┏━━

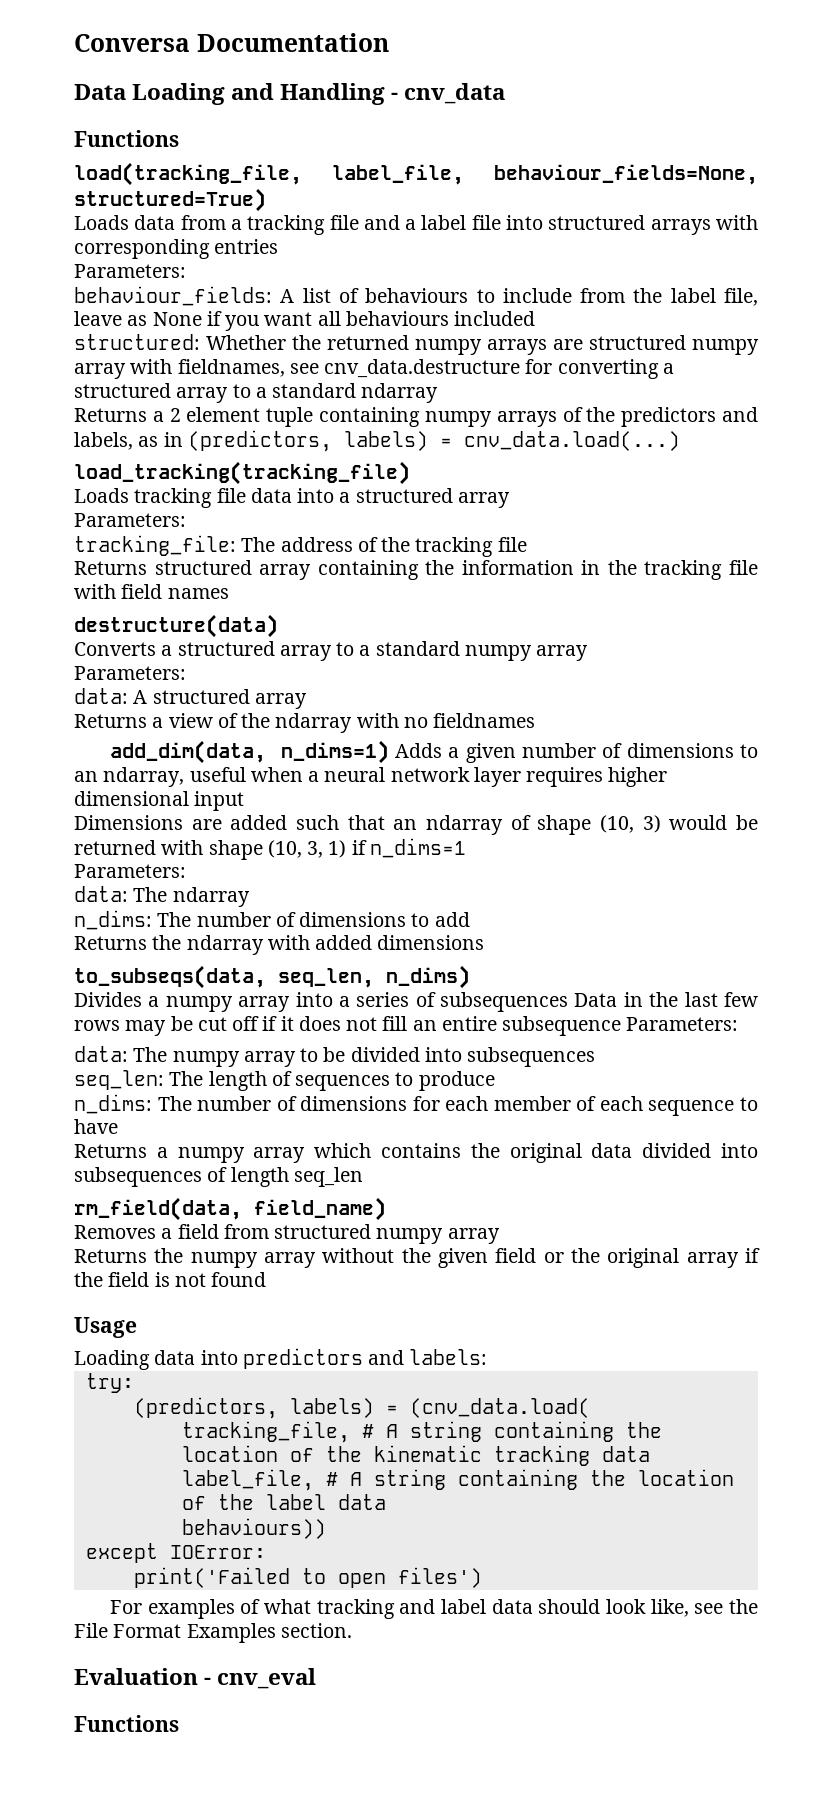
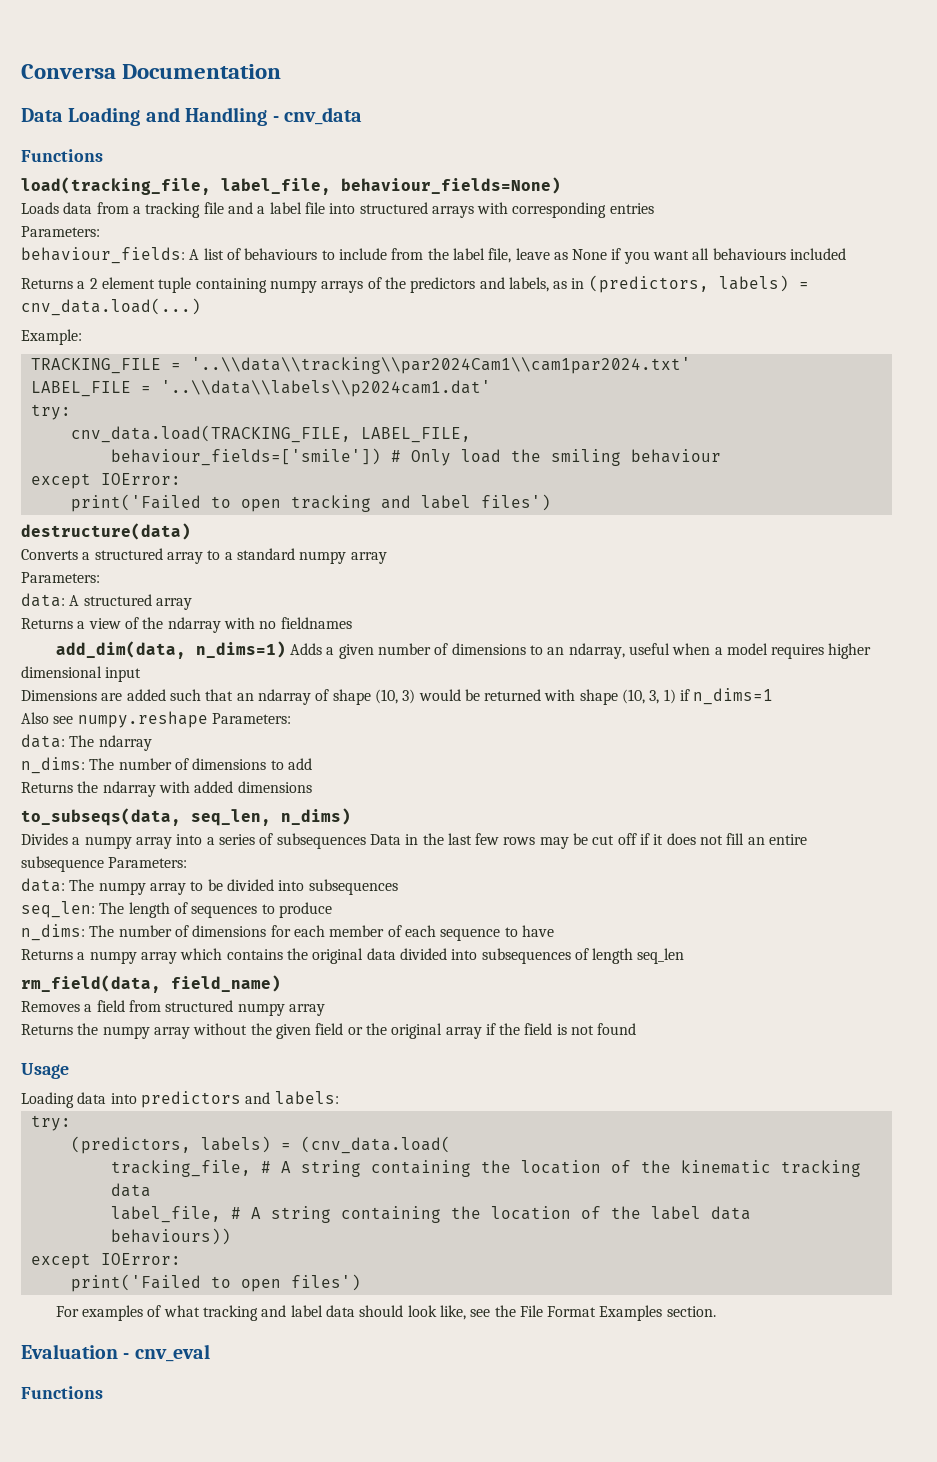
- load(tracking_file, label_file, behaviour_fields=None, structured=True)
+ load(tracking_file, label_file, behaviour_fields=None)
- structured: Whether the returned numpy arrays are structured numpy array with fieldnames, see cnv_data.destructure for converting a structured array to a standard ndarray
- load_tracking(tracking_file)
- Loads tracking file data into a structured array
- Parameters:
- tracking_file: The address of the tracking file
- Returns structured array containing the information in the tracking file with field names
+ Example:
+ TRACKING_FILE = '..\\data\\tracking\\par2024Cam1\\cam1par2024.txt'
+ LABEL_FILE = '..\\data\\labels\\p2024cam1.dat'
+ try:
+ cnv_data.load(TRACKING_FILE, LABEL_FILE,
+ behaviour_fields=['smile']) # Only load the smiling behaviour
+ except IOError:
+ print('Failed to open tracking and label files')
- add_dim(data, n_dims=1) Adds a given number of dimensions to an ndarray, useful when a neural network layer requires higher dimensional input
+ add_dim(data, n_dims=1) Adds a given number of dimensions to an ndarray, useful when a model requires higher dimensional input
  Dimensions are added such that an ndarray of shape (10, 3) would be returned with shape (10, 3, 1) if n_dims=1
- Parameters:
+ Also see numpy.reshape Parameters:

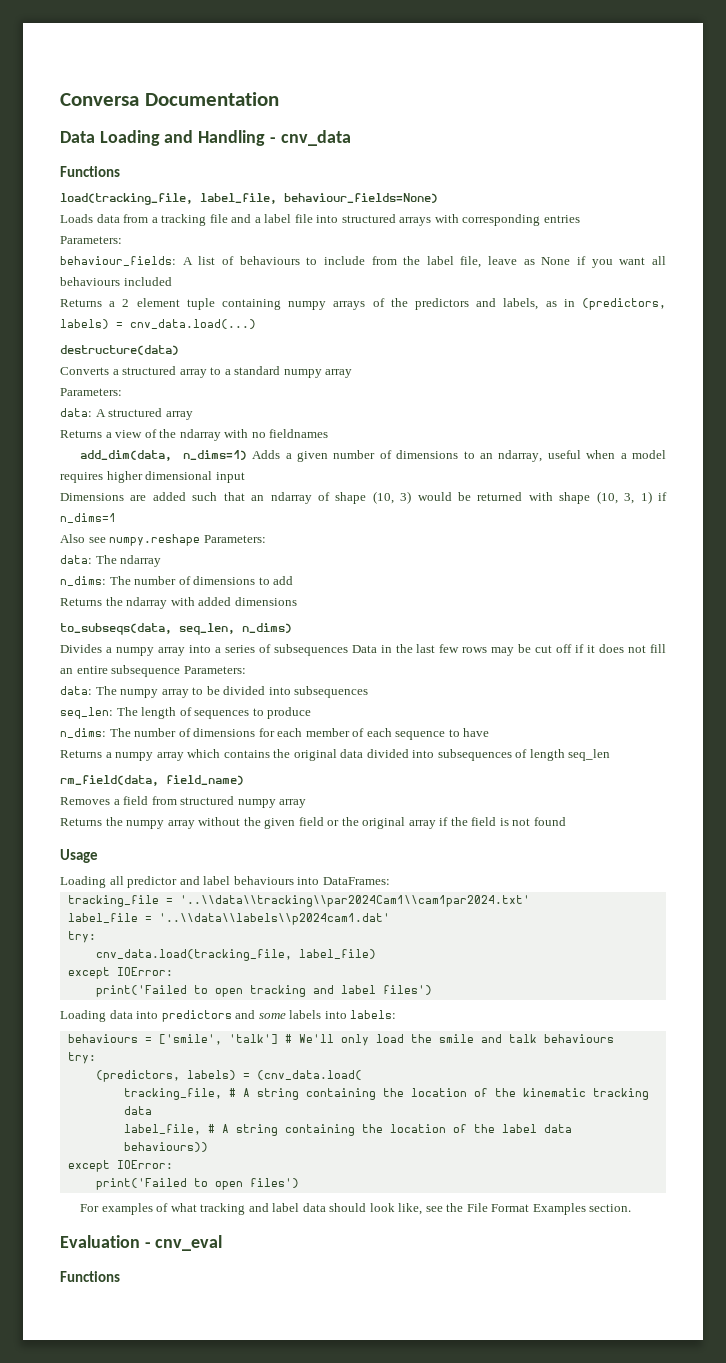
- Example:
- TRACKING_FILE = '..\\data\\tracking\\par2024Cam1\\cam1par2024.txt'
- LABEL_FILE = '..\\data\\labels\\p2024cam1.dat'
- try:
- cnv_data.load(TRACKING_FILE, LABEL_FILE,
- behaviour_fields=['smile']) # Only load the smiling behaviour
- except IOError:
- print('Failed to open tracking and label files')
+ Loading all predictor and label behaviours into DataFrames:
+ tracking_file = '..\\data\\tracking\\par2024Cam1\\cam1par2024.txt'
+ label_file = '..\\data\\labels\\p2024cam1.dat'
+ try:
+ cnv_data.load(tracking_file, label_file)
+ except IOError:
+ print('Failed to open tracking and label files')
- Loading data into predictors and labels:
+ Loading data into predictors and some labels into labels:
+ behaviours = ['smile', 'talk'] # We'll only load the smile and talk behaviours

┗━━
┏━━

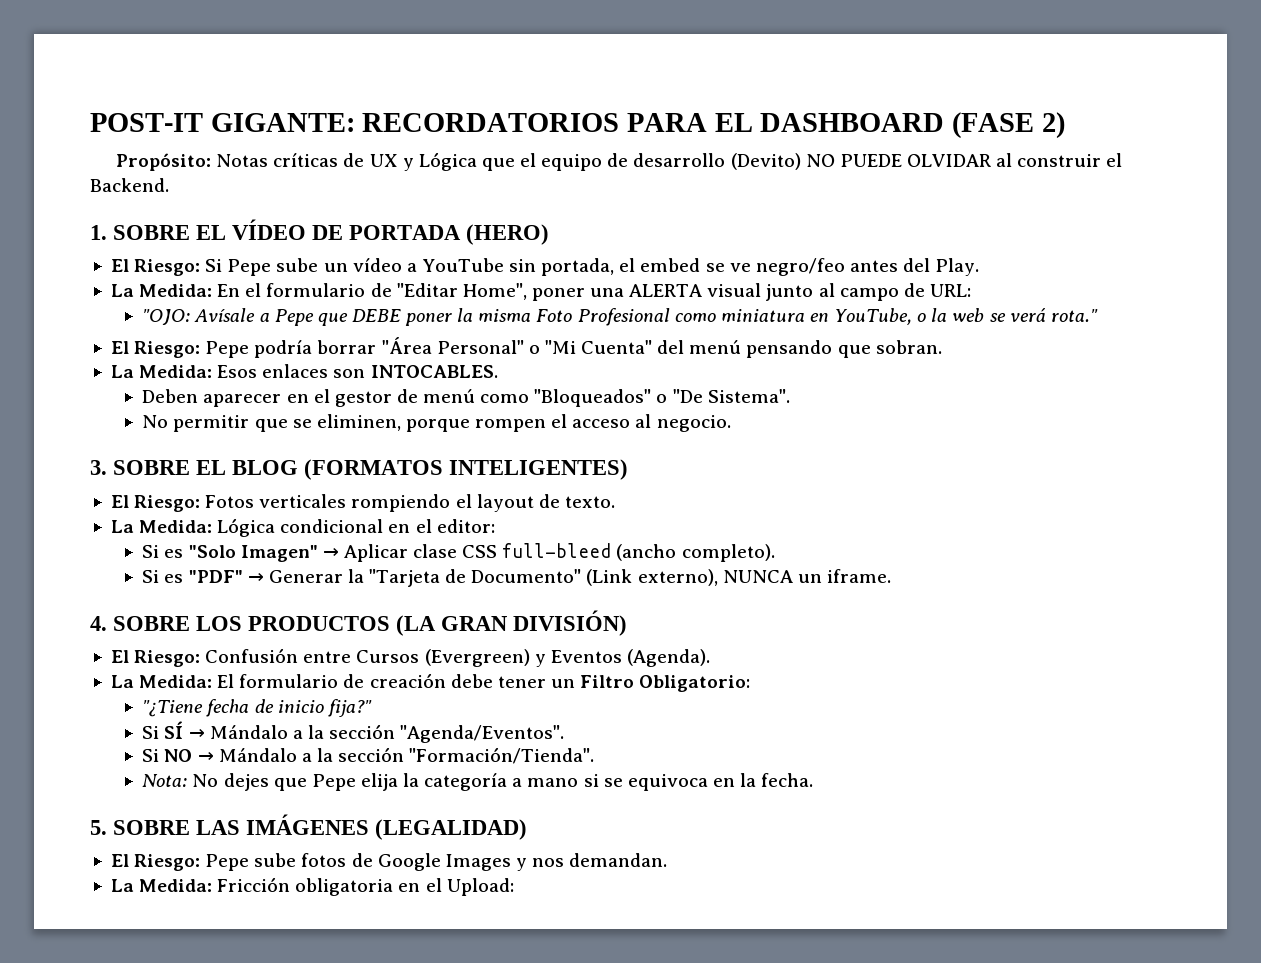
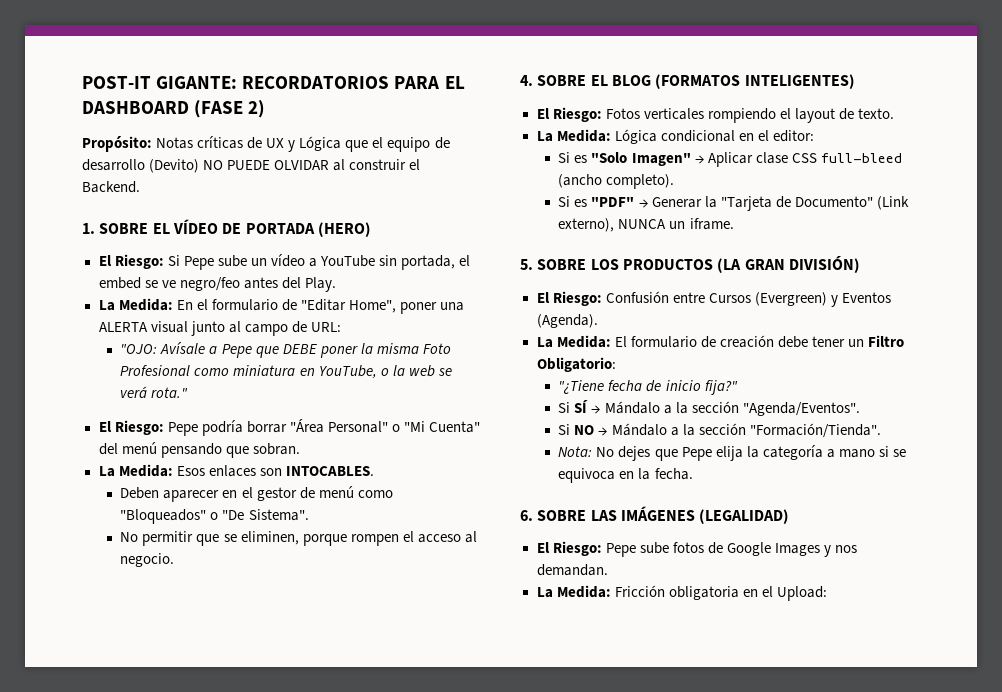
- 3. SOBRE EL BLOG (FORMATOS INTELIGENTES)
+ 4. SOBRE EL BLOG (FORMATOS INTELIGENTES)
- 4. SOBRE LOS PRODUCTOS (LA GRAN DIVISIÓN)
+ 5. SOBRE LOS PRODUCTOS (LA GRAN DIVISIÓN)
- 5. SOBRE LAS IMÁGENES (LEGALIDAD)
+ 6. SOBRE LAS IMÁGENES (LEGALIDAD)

┗━━

Task details. With "BLOG" as the word to match, copy each line of the records that has it.

Exercise answer.
- 3. SOBRE EL BLOG (FORMATOS INTELIGENTES)
+ 4. SOBRE EL BLOG (FORMATOS INTELIGENTES)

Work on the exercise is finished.